Anne Burrell
It
was while attending Canisius College in Buffalo that Anne
Burrell, who has taught in both the professional and recreational
programs at the Institute for two years, first worked in a
restaurant. "I waited tables at a casual bistro/bar,"
she says, "and I got bitten by the restaurant bug."
After graduating in 1991, she worked for a time as a physician
headhunter, but found that the culinary world still called.
"I moved back to my mother's house after six years away-she
loved that-and got a job making salads and doing prep work.
I did all the grunt work like cleaning shrimp and washing
lettuce for a year, and then I went to culinary school,"
she reports.
Upon graduating from the Culinary Institute of America, Burrell
studied at the Italian Culinary Institute for Foreigners,
spending time in Piedmont, Umbria, Tuscany and Liguria. "It
gave me a feeling for simplicity and seasonality," she
says.
Burrell has always relished the opportunity to work in small,
highly personal restaurants. In Tuscany she worked at La Bottega
del '30, a 30-seat restaurant that offered one seating each
night. Back in New York, after serving as sous chef at Felidia
owned by Lidia Bastianich, she moved on to Savoy, where she
was chef in the small prix fixe dining room. "I cooked
on an open fire in the dining room and got to write a weekly
menu," she recalls. "It was like being back in Tuscany."
In 2005, Iron Chef Mario Batali asked Burrell to serve as
one of his sous chef, along with Chef and Restaurateur Mark
Ladner, for a pilot taping of Food Network’s the Iron
Chef America series. She has continued to serve as his sous
chef, frequently making pasta dough for Batali's Italian-inspired
cooking
After running the kitchen at Sasha Muniak’s Centro
Vinoteca from its opening in July 2007 through June 2008,
Burrell landed her own show on the Food Network. Aptly named
“Secrets of a Restaurant Chef”, Burrell is now
sharing her stock of insider secrets from years of training
and restaurant experience with her fans. In 2009, she began
appearing on another Food Network show, “The Best Thing
I Ever Ate” in which chefs recount their favorite restaurant's
dishes.
In January 2010, Anne’s new show “Worst Cooks
in America” debuted on Food Network as the highest rated,
most watched night in Food Network history, attracting four
million viewers for the first episode.
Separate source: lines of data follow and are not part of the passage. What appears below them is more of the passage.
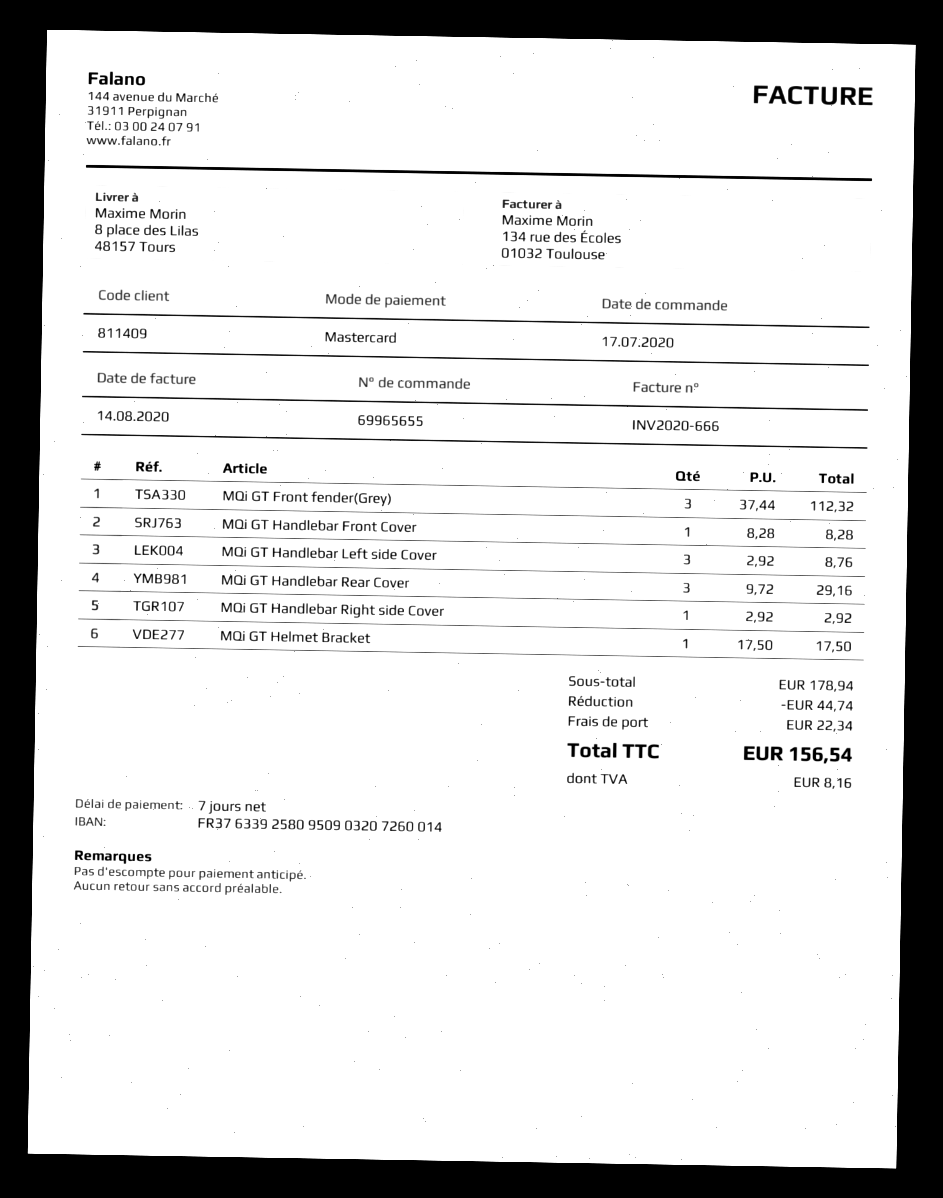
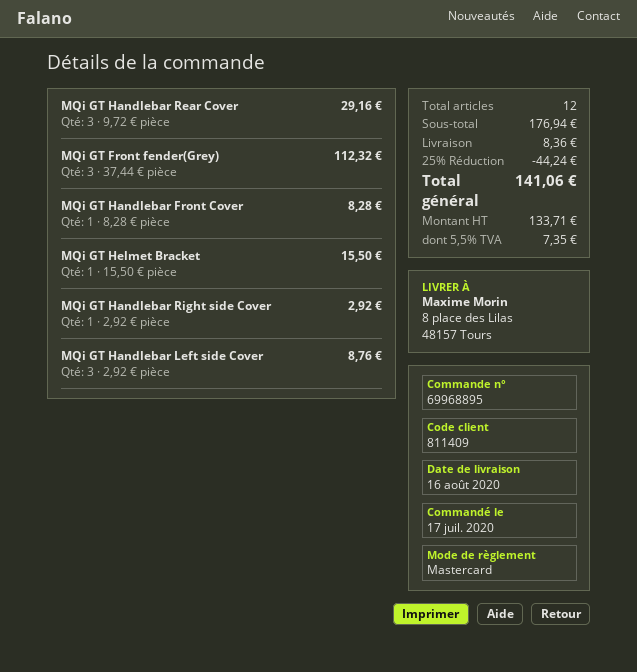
order number: 69965655 -> 69968895
MQi GT Helmet Bracket: 1 x 17.50 = 17.50 -> 1 x 15.50 = 15.50
subtotal: 178.94 -> 176.94
discount: 44.74 -> 44.24
shipping: 22.34 -> 8.36
tax: 8.16 -> 7.35
total: 156.54 -> 141.06

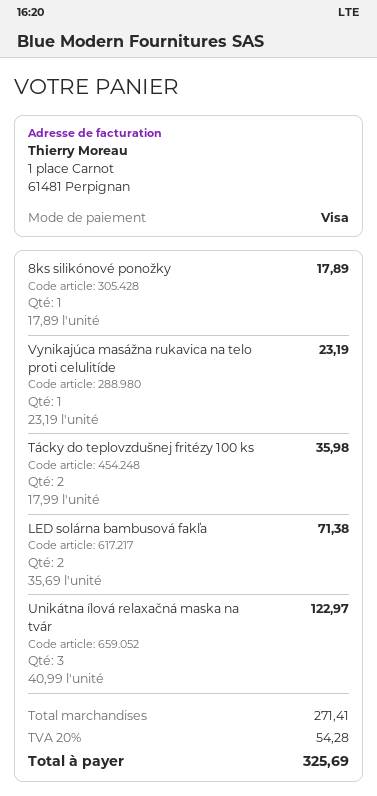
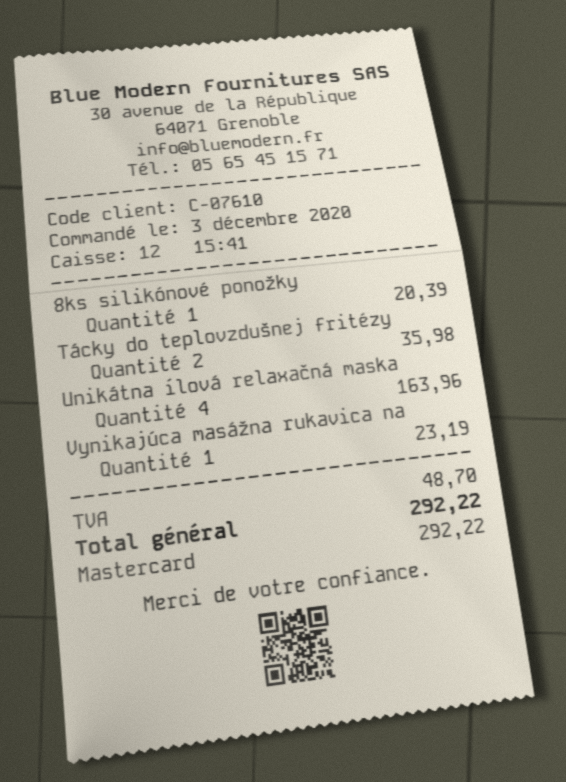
payment method: Visa -> Mastercard
8ks silikónové ponožky: 1 for 17.89 -> 1 for 20.39
LED solárna bambusová fakľa: 2 for 71.38 -> none
Unikátna ílová relaxačná maska na tvár: 3 for 122.97 -> 4 for 163.96
tax: 54.28 -> 48.70
total: 325.69 -> 292.22

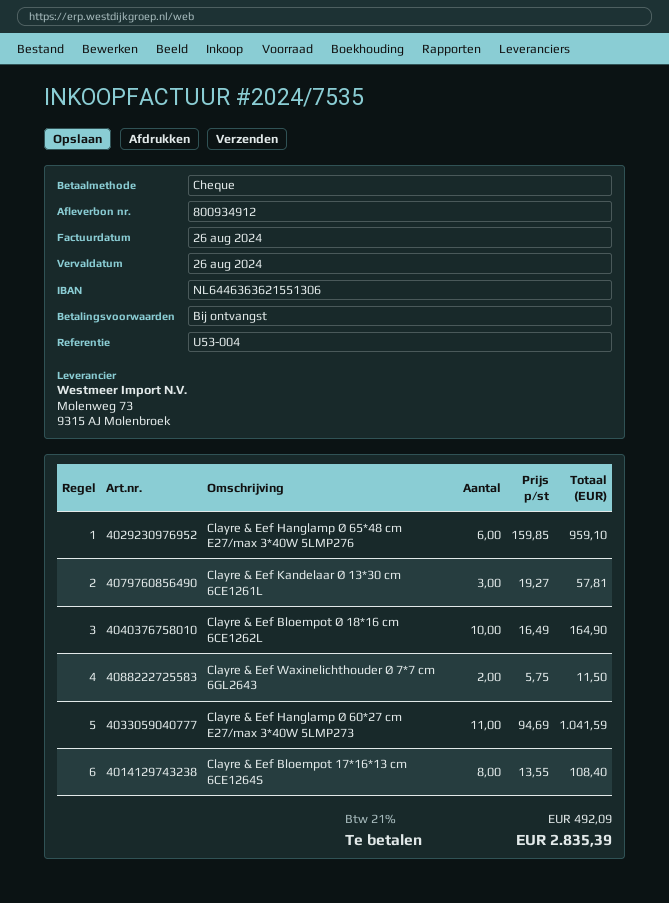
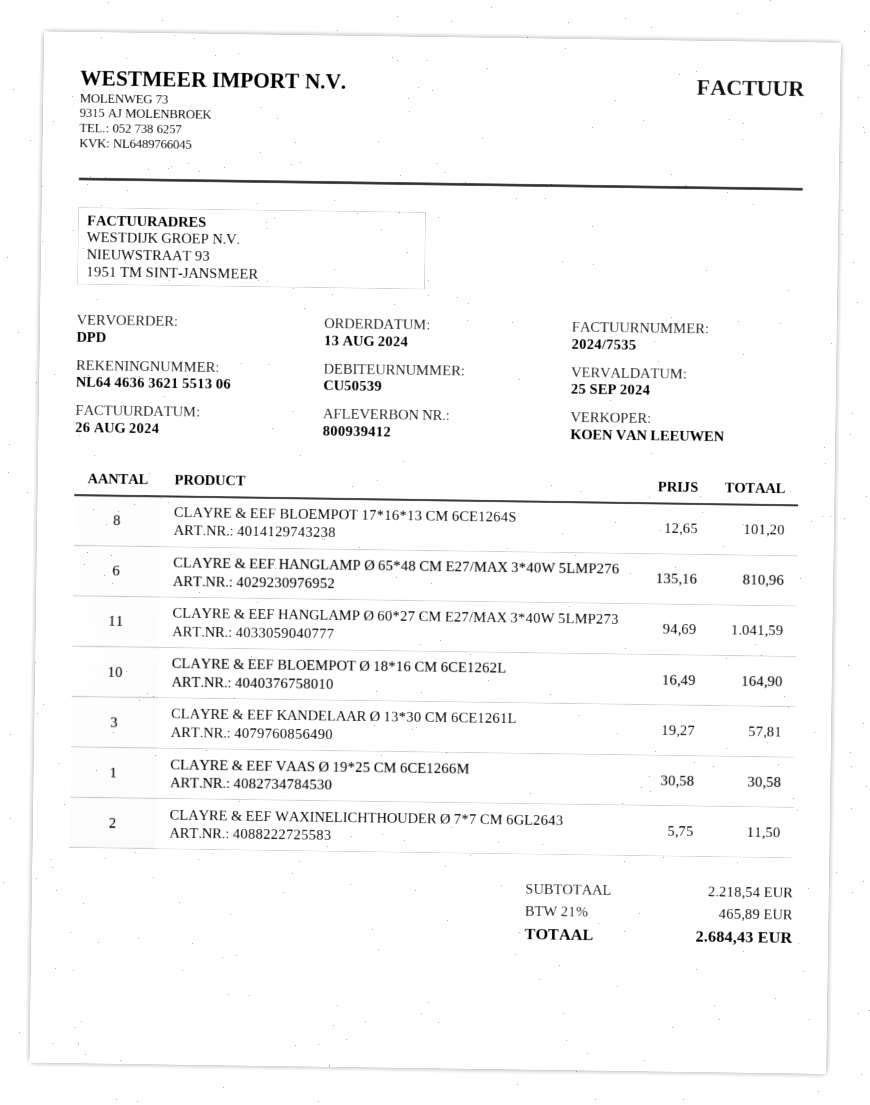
delivery note number: 800934912 -> 800939412
due date: 2024-08-26 -> 2024-09-25
Clayre & Eef Hanglamp Ø 65*48 cm E27/max 3*40W 5LMP276: 6 x 159.85 = 959.10 -> 6 x 135.16 = 810.96
Clayre & Eef Bloempot 17*16*13 cm 6CE1264S: 8 x 13.55 = 108.40 -> 8 x 12.65 = 101.20
CLAYRE & EEF VAAS Ø 19*25 CM 6CE1266M: none -> 1 x 30.58 = 30.58
tax: 21% = 492.09 -> 21% = 465.89
total: 2835.39 -> 2684.43

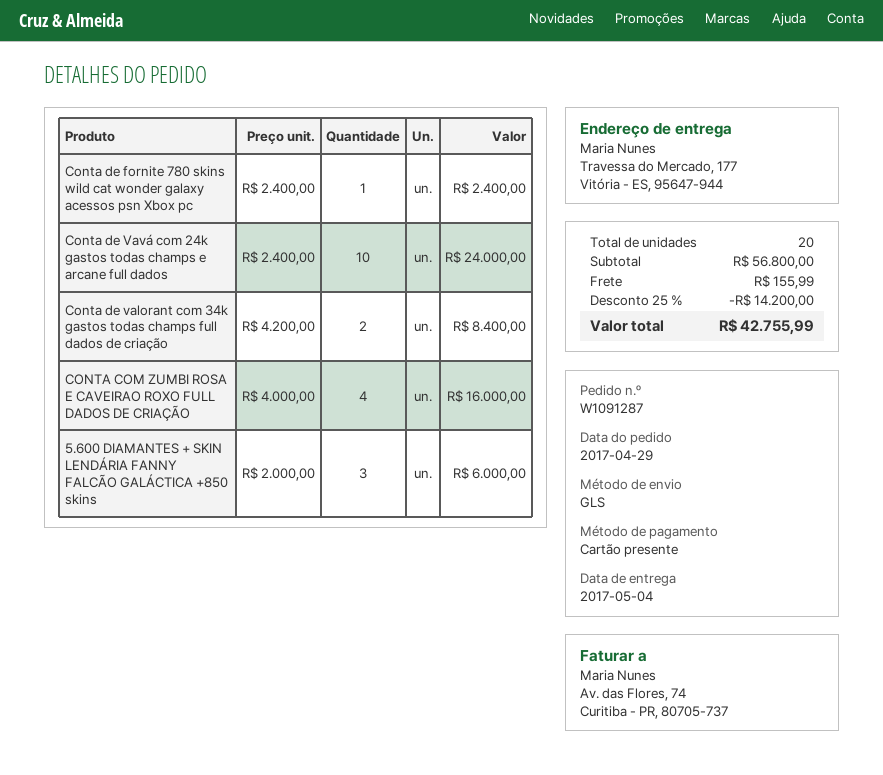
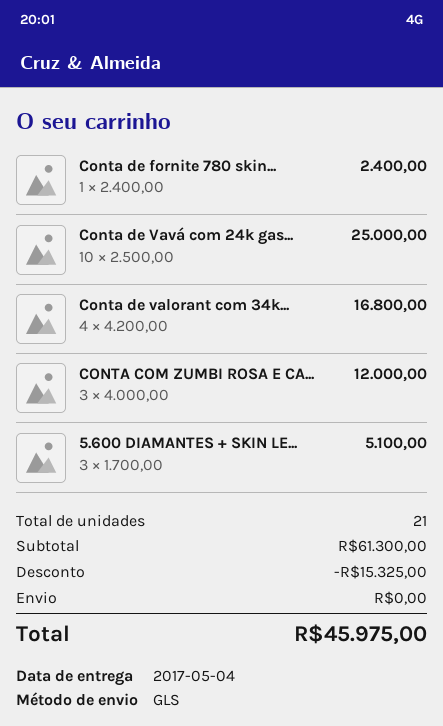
Conta de Vavá com 24k gastos todas champs e arcane full dados: 10 x 2400.00 = 24000.00 -> 10 x 2500.00 = 25000.00
Conta de valorant com 34k gastos todas champs full dados de criação: 2 x 4200.00 = 8400.00 -> 4 x 4200.00 = 16800.00
CONTA COM ZUMBI ROSA E CAVEIRAO ROXO FULL DADOS DE CRIAÇÃO: 4 x 4000.00 = 16000.00 -> 3 x 4000.00 = 12000.00
5.600 DIAMANTES + SKIN LENDÁRIA FANNY FALCÃO GALÁCTICA +850 skins: 3 x 2000.00 = 6000.00 -> 3 x 1700.00 = 5100.00
total quantity: 20 -> 21
subtotal: 56800.00 -> 61300.00
discount: 14200.00 -> 15325.00
shipping: 155.99 -> 0.00
total: 42755.99 -> 45975.00

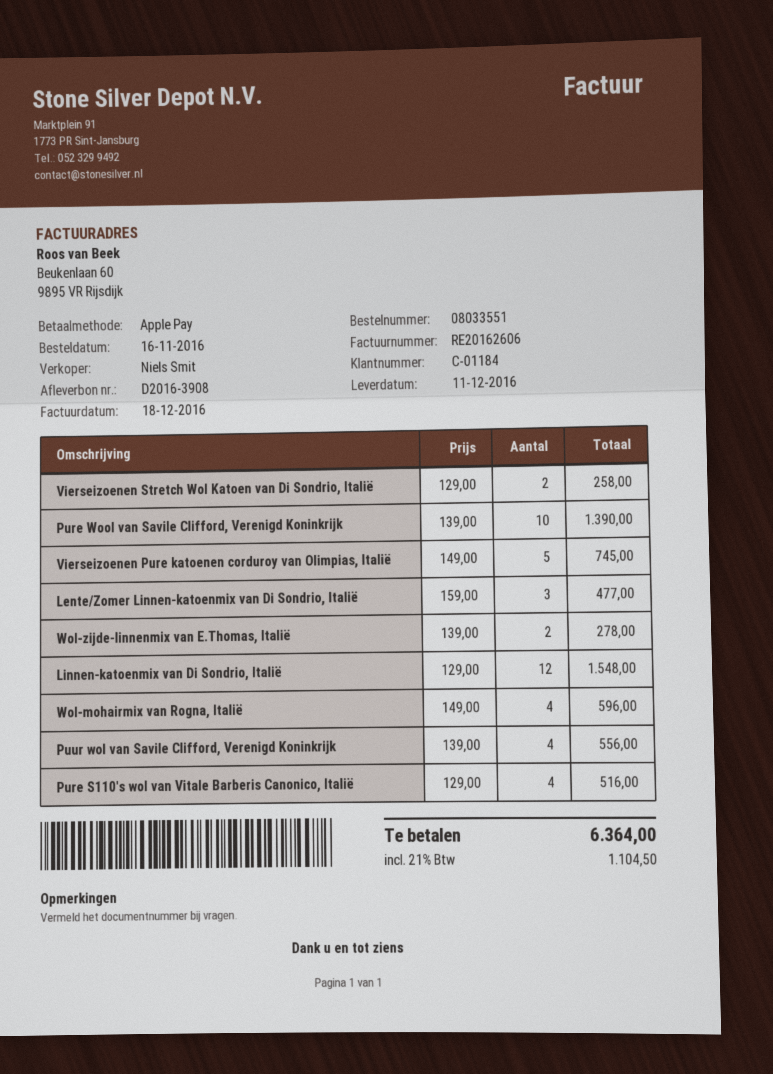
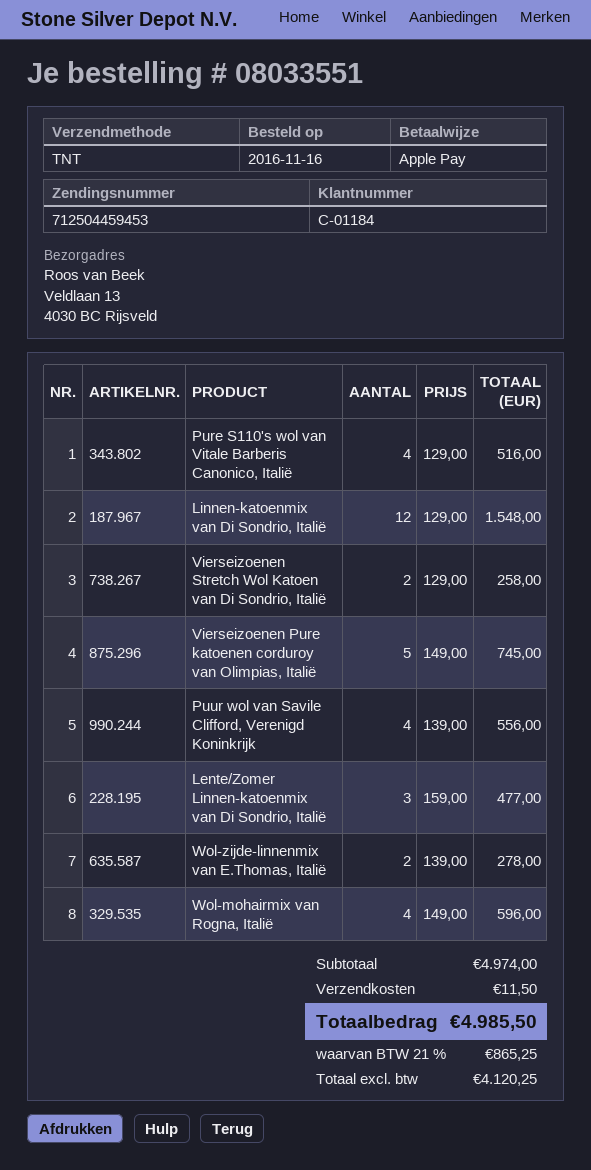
Pure Wool van Savile Clifford, Verenigd Koninkrijk: 10 x 139.00 = 1390.00 -> none
shipping: none -> 11.50
tax: 21% = 1104.50 -> 21% = 865.25
total: 6364.00 -> 4985.50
Anne and her co-host
took twelve of the most hopeless cooks in the country, pitting
them against one another in a high-stakes elimination series.
The show put the “recruits” through a culinary
boot camp with the last cook standing winning $25,000.
Burrell feels fortunate to have found a field that satisfies
her so completely. "I like to teach cooking because it's
fun and because I get to share with lots of people things
that it has taken me years to learn, and I also love talking
about food all the time," she says. "I feel so lucky
that I have found my true passion in life."